Quel giorno era una mattina nebbiosa (forse messa lì da madre natura per coprire quel triste evento) e regnava comunque la quiete di una spensierata mattinata di gioco di quel venerdì 08 Ottobre ’43. Mentre giocavano con una palla fatta di stracci annodati con una corda, questi quattro innocenti bambini, trovarono un oggetto tondeggiante a loro sconosciuto sotto un mucchio di fascine, quello stesso oggetto di li a qualche frazione di secondo, segnò per sempre il loro destino (era una bomba a mano tedesca, con il detonatore, legato con un filo di ferro alle fascine, in modo che il primo che le alzava o muoveva, l’ordigno sarebbe esploso). Un boato forte come un tuono echeggiò nella vallata, (dai racconti dei testimoni) si sentì da Salmaregia (frazione di Nocera Umbra) a Cancelli (frazione di Fabriano), e il pianto straziante di mia nonna Maria Fiammenghi e delle urla dei testimoni si sentivano limpidi e forti fino a Cacciano (frazione di Fabriano). Francesco, Antonia, Antonio e Mario, erano esamini a terra, non rispondevano a nessuna sollecitazione esterna, respiravano se pur a fatica solo Francesco e Antonio, per Antonia e Mario, non c’era più nulla da fare, morirono sul colpo, i loro resti, erano sparsi un po’ in terra, e i loro vestiti, si attaccarono per la forza dell’onda d’urto ad una recinzione con brandelli di carne penzolanti. Quei bambini furono portati all’Ospedale di Fabriano con un carretto, e la scena che videro gli operatori del pronto soccorso, fu una delle scene più lugubri mai viste, quei corpi di quei quattro bambini, deturpati e dilaniati per sempre tanto da essere irriconoscibili.

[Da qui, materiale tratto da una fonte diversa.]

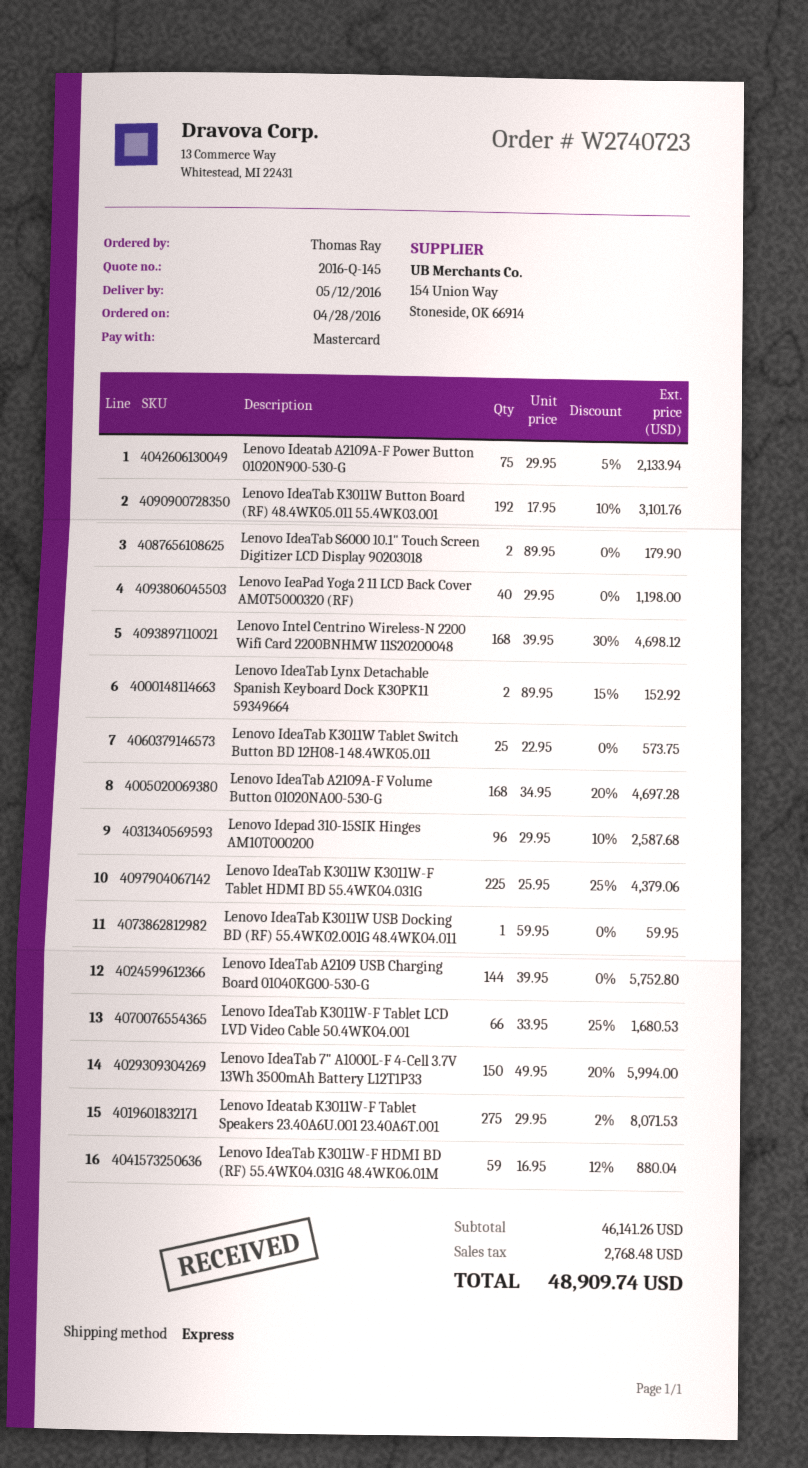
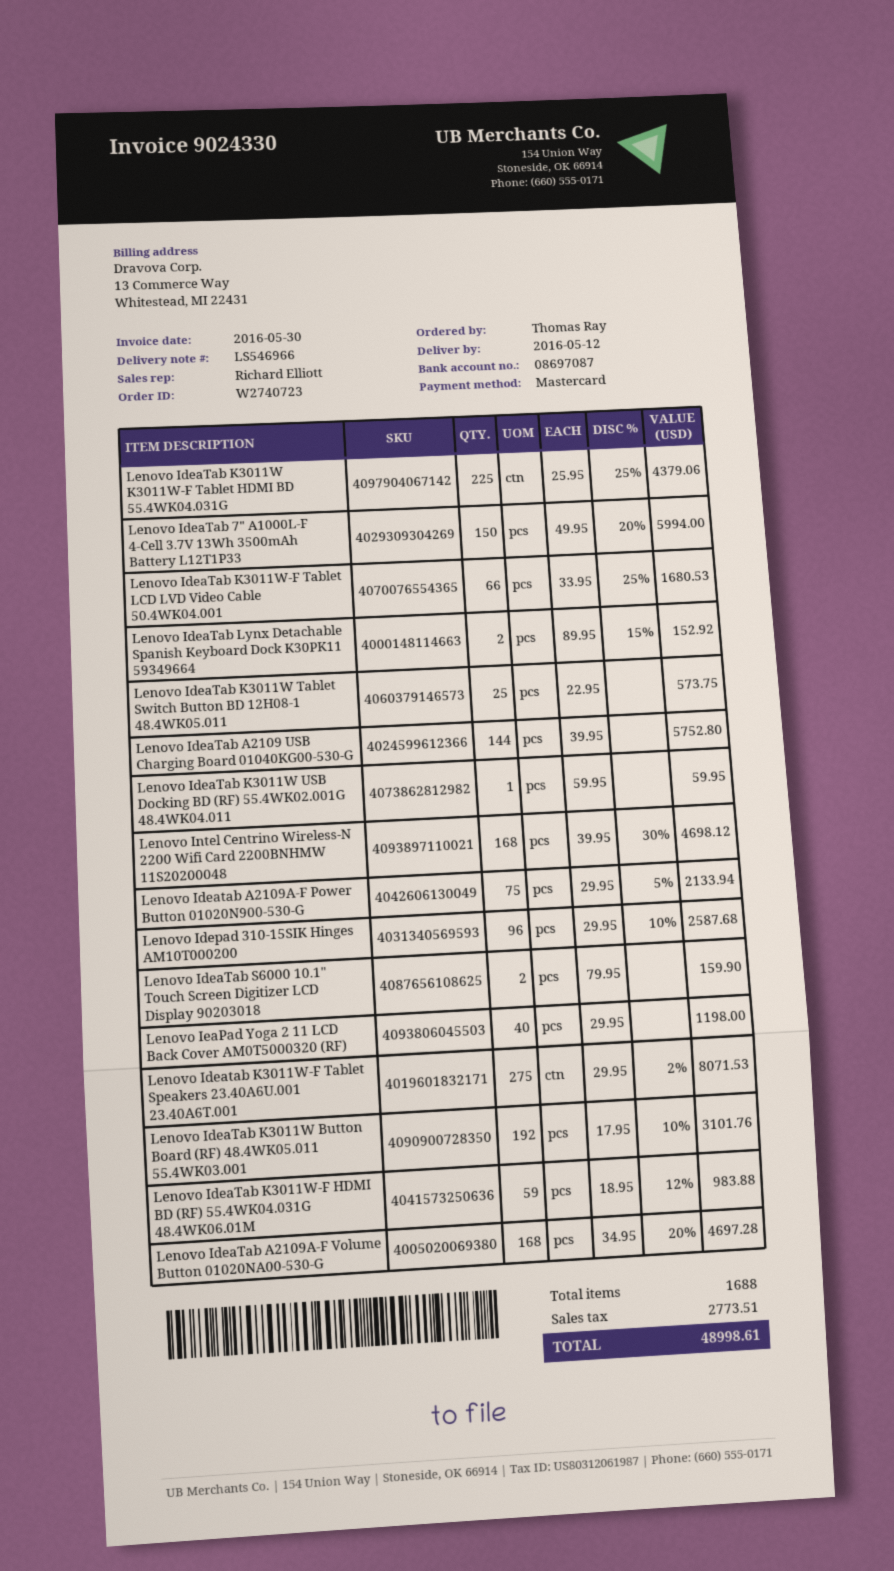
Lenovo IdeaTab S6000 10.1" Touch Screen Digitizer LCD Display 90203018: 2 x 89.95 = 179.90 -> 2 x 79.95 = 159.90
Lenovo IdeaTab K3011W-F HDMI BD (RF) 55.4WK04.031G 48.4WK06.01M: 59 x 16.95 - 12% = 880.04 -> 59 x 18.95 - 12% = 983.88
tax: 2768.48 -> 2773.51
total: 48909.74 -> 48998.61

Sia zio Antonio sia mio padre Francesco, furono operati dal dottor Corrado Cavina affermatissimo medico e primario chirurgo di Fabriano dell’epoca e successivamente con l’aiuto di un medico militare americano, gli furono ricostruite tramite plastiche facciali le parti deturpate del viso e del cranio lese dallo scoppio. Essi, vittime sacrificali della seconda guerra mondiale, vittime dello scoppio di una bomba a mano tedesca (le famose bombe tedesche con accensione a sfregamento Kugelhandgranate), messa li chissà da quale carnefice mano. Quella nemica mano mise definitivamente fine ai sogni che avevano quei bambini, sogni di speranza e pace. Noi tutti, viviamo liberi grazie al sacrificio di questi martiri, molti furono i morti in quel periodo in Italia e molti ce ne sono stati anche fino ai nostri giorni, persone che si sono sacrificate per la nostra libertà. Questa strage è stato un terribile momento per la nostra famiglia che la ha cambiata per sempre. Nemmeno nella nostra immaginazione, possiamo immaginare una simile violenza, io stesso da piccolo sono sempre cresciuto con l’effige del figlio dello storpio, in certe situazioni, dovevo rimanere alla porta, a volte è capitato di rimanere fuori dalle case anche sotto la pioggia. Sono orgoglioso di esserlo stato e di vivere con questo timbro, datomi solo dall’ignoranza e dalla cattiveria gratuita di alcune persone (erano alcuni anziani degli anni 80 del paese a dirmelo). Per questo evento che ha dovuto subire la mia famiglia, sono equiparato Orfano di Guerra. Questi martiri sono sepolti nel cimitero di Serradica e Cacciano (lo stesso cimitero che nonostante le numerosissime segnalazioni, cade a pezzi e avrebbe bisogno di urgenti interventi da parte del Comune) e i miei zii riposano li, con mia nonna Maria Fiammenghi, mio nonno Luigi Poeta e mio padre Francesco Poeta.